Seit dem DSGVO-Stichtag im Mai sind reihenweise neue Tools entstanden, die Website-Betreibern beim Thema Cookie-Einwilligung helfen sollen. Ich habe mir in den letzten Wochen mehrere davon für Kundenprojekte angeschaut.
Die Bandbreite ist groß: von einfachen, kostenlosen Bannern, die kaum mehr als eine Zustimmung einholen, bis zu komplexen Systemen, die granular jede einzelne Cookie-Kategorie einzeln abfragen und dokumentieren.
Meine vorläufige Empfehlung für kleinere Kundenprojekte: lieber ein etwas aufwendigeres, aber sauber dokumentierendes Tool, auch wenn es ein paar Euro im Monat kostet. Die Rechtssicherheit ist es wert, gerade weil noch unklar ist, wie streng die ersten Kontrollen tatsächlich ausfallen werden.

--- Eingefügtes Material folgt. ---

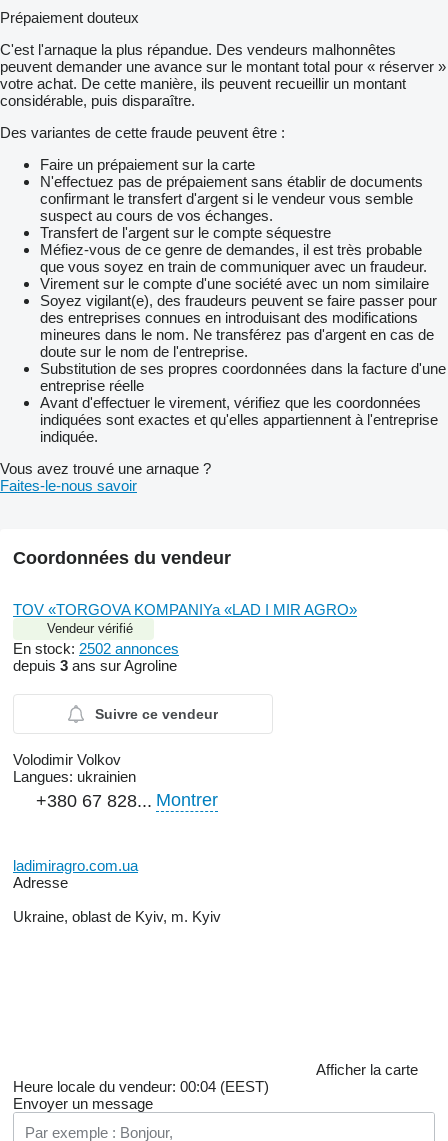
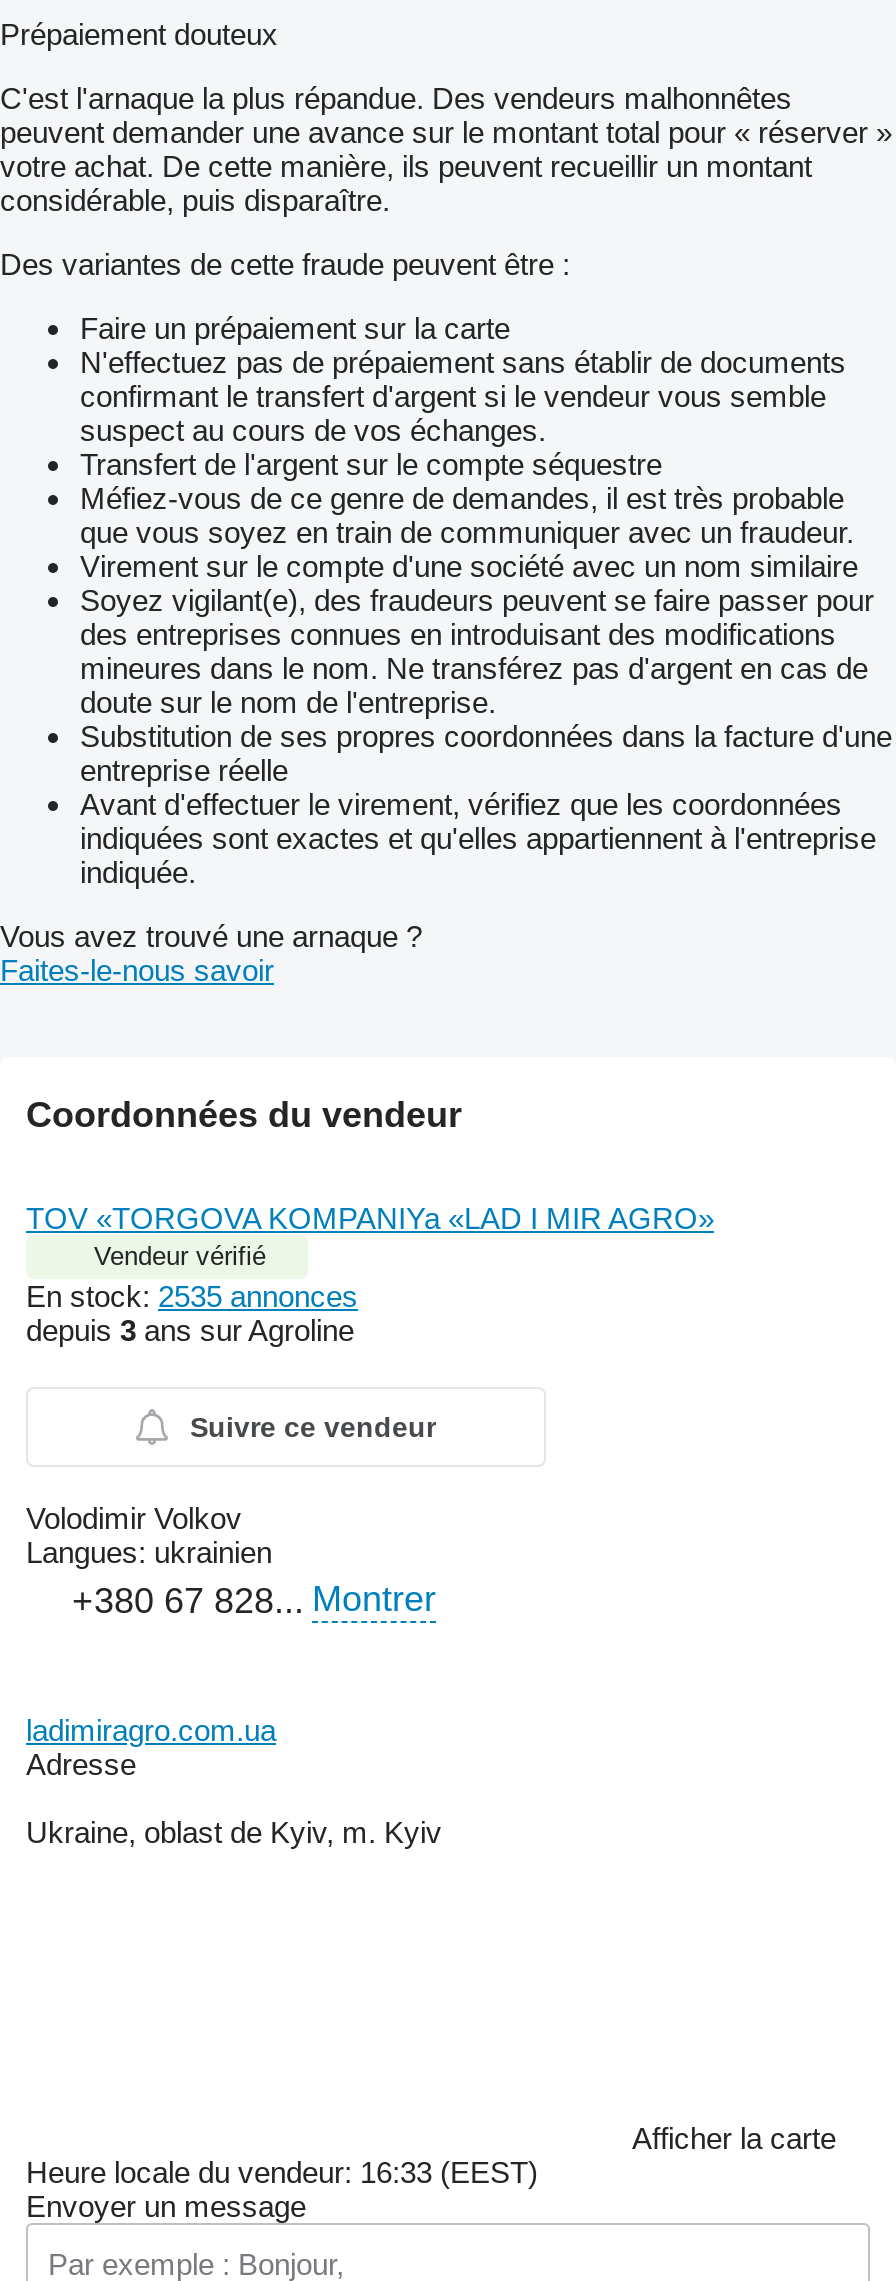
[13,640,179,657] En stock: 2502 annonces -> [26,1279,358,1313] En stock: 2535 annonces
[13,1078,269,1095] Heure locale du vendeur: 00:04 (EEST) -> [26,2155,538,2189] Heure locale du vendeur: 16:33 (EEST)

Ein Nebeneffekt, den ich nicht erwartet hatte: Viele Kunden nutzen die Einführung eines Consent-Tools als Anlass, überhaupt erst mal zu hinterfragen, welche Tracking-Tools sie eigentlich wirklich brauchen. Oft lautet die ehrliche Antwort: weniger, als vorher eingebaut waren.